Da Annamalai Swami “I miei giorni con Bhagavan”, Edizioni Il Punto d’Incontro
Rimproveri ad assistenti e incaricati alle varie mansioni nell’ashram
Gli assistenti di Bhagavan erano sempre scelti e reclutati da Chinnaswami. Per quanto ne so, Bhagavan non chiese mai a nessuno di essere suo assistente, ne cercò mai di liberarsi di coloro che gli furono assegnati. Occasionalmente, delle persone si offrivano di fare dei lavorio, ma i loro servigi non furono mai accettati. Divenne una tradizione dell’ashram che gli assistenti di Bhagavan fossero sempre giovani uomini non sposati.
Una volta, quando un’infermiera qualificata del nord dell’India si offrì di fare da assistente, Bhagavan rispose: “Chiedi alle persone in sala”.
Krishnaswami, il capo assistente, e alcune delle altre persone presenti si opposero: “No! No! Non possiamo mettere delle donne a servire Bhagavan. Non è adeguato”.
Bhagavan si rivolse alla donna e disse: “Tutte queste persone la pensano allo stesso modo. Che cosa posso fare?”.
Bhagavan insisteva fermamente che i lavori dell’ashram fossero fatti adeguatamente e puntualmente. Come risultato, gli assistenti che lavoravano sotto il suo costante controllo subivano di frequente i suoi commenti critici. Bhagavan si arrabbiava raramente con qualcuno, ma quando accadeva, era di solito per qualche mancanza dei suoi assistenti.
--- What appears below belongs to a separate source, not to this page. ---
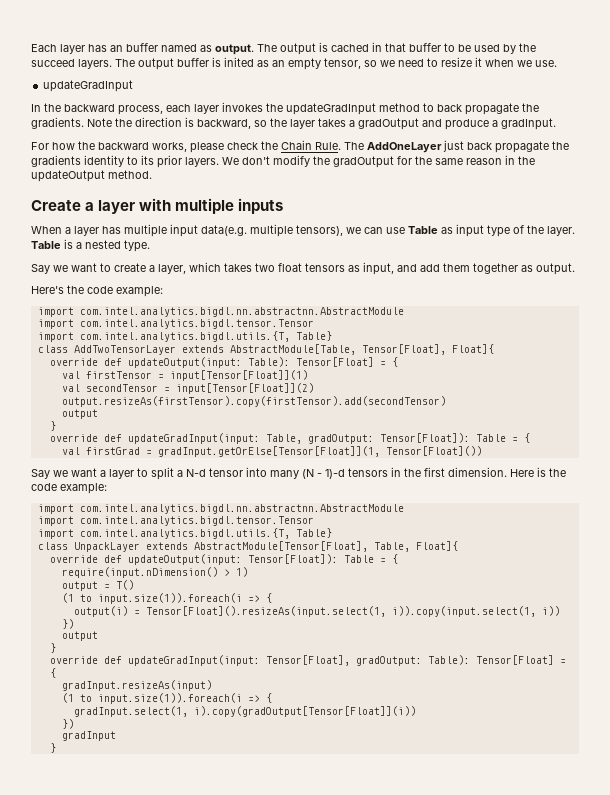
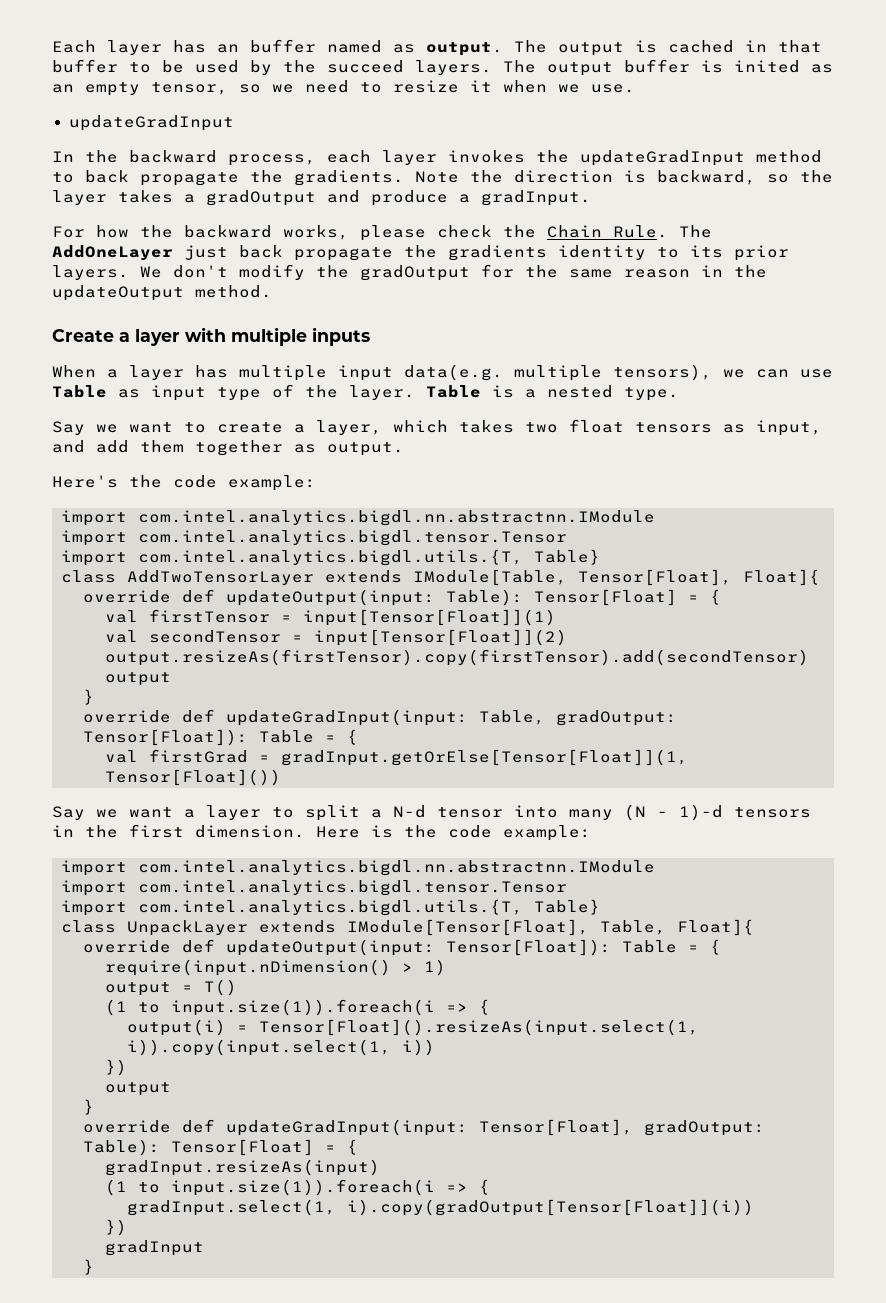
[79,307,404,317] com.intel.analytics.bigdl.nn.abstractnn.AbstractModule -> [138,510,655,526] com.intel.analytics.bigdl.nn.abstractnn.IModule
[229,344,356,355] AbstractModule[Table, -> [413,569,567,586] IModule[Table,
[79,504,404,514] com.intel.analytics.bigdl.nn.abstractnn.AbstractModule -> [138,860,655,876] com.intel.analytics.bigdl.nn.abstractnn.IModule
[193,541,368,552] AbstractModule[Tensor[Float], -> [347,919,589,936] IModule[Tensor[Float],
Nel primo periodo di Krishnaswami all’ashram, Bhagavan una volta si arrabbiò moltissimo con lui perché si rifiutò di scacciare le scimmie dalla sala. Le scimmie locali, sapendo che molte persone venivano nella sala con offerte di frutta, erano solite sedersi nei paraggi per cercare di rubarle agli innocenti visitatori. Bhagavan scoraggiava i devoti quando cercavano di nutrire le scimmie vicino alla sala, perché non voleva che esse sviluppassero l’abitudine di attendere il cibo in quel posto. Sebbene qualche volta Bhagavan scoppiasse a ridere quando le scimmie riuscivano a rubare una banana o un mango, si arrabbiava con i suoi assistenti quando esse facevano delle razzie in sala. Bhagavan rimproverava frequentemente Krishnaswami perché non scacciava le scimmie e permetteva che entrassero in sala.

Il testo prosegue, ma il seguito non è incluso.